16. 請求項１～１２のいずれか１項に記載の多重特異性抗体を産生する方法であって、
    （ｉ）請求項１３に記載の前記１つの核酸もしくは２つの核酸、又は請求項１４に記載の前記１つのベクターもしくは２つのベクターを提供し、前記１つの核酸もしくは前記２つの核酸、又は前記１つのベクター又は複数のベクターを発現させ、そして前記発現系から前記多重特異性抗体を収集する工程を、又は（ｉｉ）請求項１５に記載の１つの宿主細胞又は複数の宿主細胞を提供し、前記１つの宿主細胞又は複数の宿主細胞を培養し、そして前記細胞培養物から前記多重特異性抗体を収集する工程を、含む、方法。

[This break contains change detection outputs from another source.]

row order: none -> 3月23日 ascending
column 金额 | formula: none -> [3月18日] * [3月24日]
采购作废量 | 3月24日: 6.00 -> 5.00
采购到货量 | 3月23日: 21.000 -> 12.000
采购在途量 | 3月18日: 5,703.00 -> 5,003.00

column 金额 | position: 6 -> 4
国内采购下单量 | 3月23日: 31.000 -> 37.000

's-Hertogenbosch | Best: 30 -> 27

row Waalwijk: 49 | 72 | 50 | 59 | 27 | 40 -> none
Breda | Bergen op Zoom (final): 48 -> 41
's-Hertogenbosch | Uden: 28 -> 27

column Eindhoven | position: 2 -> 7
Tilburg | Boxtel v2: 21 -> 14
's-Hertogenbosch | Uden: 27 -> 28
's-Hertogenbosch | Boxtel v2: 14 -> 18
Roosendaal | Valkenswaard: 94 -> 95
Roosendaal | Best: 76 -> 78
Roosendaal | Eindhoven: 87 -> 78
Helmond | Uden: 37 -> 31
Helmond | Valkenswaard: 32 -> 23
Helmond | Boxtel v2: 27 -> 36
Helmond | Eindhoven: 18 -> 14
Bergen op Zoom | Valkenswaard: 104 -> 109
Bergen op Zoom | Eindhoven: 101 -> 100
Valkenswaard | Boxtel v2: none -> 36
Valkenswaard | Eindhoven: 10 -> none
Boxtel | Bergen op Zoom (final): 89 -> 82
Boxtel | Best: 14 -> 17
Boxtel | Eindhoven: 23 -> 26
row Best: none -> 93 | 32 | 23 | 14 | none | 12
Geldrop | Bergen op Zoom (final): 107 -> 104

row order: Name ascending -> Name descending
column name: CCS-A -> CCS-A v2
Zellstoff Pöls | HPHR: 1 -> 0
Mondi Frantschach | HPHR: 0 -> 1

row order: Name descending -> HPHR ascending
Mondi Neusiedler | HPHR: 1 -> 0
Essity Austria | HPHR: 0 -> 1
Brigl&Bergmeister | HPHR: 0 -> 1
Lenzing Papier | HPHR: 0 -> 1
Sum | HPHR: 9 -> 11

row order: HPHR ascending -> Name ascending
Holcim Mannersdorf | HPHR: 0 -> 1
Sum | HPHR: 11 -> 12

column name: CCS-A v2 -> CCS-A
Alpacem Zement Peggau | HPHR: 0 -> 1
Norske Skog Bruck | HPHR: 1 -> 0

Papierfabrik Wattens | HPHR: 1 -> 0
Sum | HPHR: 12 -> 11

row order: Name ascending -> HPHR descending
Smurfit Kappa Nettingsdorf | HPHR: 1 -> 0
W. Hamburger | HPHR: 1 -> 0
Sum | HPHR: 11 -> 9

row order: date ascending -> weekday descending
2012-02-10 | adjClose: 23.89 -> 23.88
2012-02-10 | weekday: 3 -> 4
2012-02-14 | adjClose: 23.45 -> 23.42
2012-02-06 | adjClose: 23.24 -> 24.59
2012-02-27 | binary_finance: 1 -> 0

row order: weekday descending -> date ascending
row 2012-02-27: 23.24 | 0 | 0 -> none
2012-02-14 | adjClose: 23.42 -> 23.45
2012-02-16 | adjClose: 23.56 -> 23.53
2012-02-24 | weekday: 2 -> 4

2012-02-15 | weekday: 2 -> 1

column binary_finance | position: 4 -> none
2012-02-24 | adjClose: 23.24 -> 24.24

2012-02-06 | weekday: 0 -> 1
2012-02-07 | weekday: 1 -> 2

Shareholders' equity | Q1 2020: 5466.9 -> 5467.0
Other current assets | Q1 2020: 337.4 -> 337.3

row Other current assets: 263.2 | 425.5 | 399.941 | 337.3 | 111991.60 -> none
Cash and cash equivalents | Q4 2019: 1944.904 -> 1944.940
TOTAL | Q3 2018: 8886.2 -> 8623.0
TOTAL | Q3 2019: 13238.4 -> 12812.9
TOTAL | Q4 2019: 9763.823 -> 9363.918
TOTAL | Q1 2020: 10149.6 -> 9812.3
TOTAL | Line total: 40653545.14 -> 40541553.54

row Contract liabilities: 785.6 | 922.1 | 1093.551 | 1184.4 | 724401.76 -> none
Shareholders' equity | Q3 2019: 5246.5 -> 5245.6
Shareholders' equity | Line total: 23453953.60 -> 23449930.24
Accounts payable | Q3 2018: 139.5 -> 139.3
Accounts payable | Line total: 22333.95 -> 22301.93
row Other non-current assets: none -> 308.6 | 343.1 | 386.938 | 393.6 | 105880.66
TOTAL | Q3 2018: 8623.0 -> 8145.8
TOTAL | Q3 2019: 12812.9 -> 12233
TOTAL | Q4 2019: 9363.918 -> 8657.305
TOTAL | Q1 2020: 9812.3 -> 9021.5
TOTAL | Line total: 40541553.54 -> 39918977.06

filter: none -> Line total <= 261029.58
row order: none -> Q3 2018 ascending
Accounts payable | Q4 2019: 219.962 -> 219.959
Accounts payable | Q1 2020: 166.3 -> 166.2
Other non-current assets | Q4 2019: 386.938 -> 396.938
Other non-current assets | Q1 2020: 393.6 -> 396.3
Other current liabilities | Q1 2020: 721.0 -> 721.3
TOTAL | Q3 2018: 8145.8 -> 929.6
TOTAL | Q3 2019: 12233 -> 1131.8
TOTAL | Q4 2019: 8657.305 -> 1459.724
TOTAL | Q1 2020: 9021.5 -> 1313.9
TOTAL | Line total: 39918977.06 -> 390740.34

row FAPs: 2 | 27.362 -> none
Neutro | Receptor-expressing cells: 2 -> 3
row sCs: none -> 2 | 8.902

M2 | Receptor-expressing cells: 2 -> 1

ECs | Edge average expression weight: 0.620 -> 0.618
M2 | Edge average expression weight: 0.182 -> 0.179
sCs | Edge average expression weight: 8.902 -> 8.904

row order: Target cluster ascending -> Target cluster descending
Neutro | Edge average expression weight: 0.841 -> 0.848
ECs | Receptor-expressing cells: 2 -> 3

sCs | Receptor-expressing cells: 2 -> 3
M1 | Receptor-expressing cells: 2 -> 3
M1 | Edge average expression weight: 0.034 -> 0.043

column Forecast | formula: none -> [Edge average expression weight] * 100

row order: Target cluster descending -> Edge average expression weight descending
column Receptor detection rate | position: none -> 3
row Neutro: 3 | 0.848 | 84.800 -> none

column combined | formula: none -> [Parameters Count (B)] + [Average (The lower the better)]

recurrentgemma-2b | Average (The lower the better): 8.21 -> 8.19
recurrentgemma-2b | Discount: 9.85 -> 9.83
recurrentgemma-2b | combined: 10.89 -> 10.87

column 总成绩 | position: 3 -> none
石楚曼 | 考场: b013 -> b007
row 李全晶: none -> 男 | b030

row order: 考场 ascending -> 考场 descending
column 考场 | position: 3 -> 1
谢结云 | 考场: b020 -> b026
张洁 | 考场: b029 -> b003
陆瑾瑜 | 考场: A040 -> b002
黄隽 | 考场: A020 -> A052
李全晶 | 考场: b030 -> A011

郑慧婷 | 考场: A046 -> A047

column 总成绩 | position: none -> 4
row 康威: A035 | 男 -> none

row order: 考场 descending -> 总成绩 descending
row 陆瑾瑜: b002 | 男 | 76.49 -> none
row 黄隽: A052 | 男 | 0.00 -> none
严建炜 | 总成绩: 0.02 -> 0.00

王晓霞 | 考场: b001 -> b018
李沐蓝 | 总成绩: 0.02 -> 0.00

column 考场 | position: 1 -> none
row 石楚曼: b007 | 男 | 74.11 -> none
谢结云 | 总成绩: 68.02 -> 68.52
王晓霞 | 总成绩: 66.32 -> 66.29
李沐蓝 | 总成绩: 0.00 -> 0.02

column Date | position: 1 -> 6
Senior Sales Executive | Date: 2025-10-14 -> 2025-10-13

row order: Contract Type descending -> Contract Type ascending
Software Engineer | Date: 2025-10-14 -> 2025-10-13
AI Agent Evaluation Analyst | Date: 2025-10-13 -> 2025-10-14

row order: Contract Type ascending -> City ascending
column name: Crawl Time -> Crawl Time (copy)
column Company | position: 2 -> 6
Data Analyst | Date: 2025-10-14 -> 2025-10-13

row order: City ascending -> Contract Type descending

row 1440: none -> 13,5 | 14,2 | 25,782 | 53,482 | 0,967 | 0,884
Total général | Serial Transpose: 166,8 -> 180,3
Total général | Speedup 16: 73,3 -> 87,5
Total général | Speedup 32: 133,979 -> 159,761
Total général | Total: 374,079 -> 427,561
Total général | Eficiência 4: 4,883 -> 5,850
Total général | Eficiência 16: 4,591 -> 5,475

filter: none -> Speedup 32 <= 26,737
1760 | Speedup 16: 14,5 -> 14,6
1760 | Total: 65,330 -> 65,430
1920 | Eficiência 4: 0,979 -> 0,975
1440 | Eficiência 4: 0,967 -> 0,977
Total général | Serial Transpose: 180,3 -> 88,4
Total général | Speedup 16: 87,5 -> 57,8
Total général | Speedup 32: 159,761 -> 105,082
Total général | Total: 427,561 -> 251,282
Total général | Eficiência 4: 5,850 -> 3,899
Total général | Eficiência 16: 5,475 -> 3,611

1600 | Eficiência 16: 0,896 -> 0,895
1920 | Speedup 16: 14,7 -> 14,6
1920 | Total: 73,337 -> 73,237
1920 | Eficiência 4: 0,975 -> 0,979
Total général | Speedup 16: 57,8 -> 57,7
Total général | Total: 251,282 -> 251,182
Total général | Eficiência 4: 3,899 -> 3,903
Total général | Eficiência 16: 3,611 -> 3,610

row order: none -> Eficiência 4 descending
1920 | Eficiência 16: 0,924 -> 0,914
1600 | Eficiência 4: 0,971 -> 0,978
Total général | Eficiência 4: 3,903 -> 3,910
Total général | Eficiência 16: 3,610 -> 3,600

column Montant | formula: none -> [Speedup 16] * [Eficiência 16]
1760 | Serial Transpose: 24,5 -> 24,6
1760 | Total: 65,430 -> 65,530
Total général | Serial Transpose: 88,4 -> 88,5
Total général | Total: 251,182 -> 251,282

17. 請求項１～１２のいずれか１項に記載の多重特異性抗体と、医薬的に許容し得る担体とを含む、医薬組成物。
18. アレルギー性疾患、炎症性疾患、及び自己免疫疾患から、特に掻痒を引き起こすアレルギー疾患、掻痒を引き起こす炎症性疾患、及び掻痒を引き起こす自己免疫疾患から、特にアトピー性皮膚炎、急性アレルギー性接触皮膚炎、慢性特発性蕁麻疹、水疱性類天疱瘡、円形脱毛症、皮膚筋炎、結節性痒疹、乾癬、及びアトピー性喘息から選択される疾患の治療に使用するための、請求項１～１２のいずれか１項に記載の多重特異性抗体であって、特に、前記疾患はアトピー性皮膚炎である、多重特異性抗体。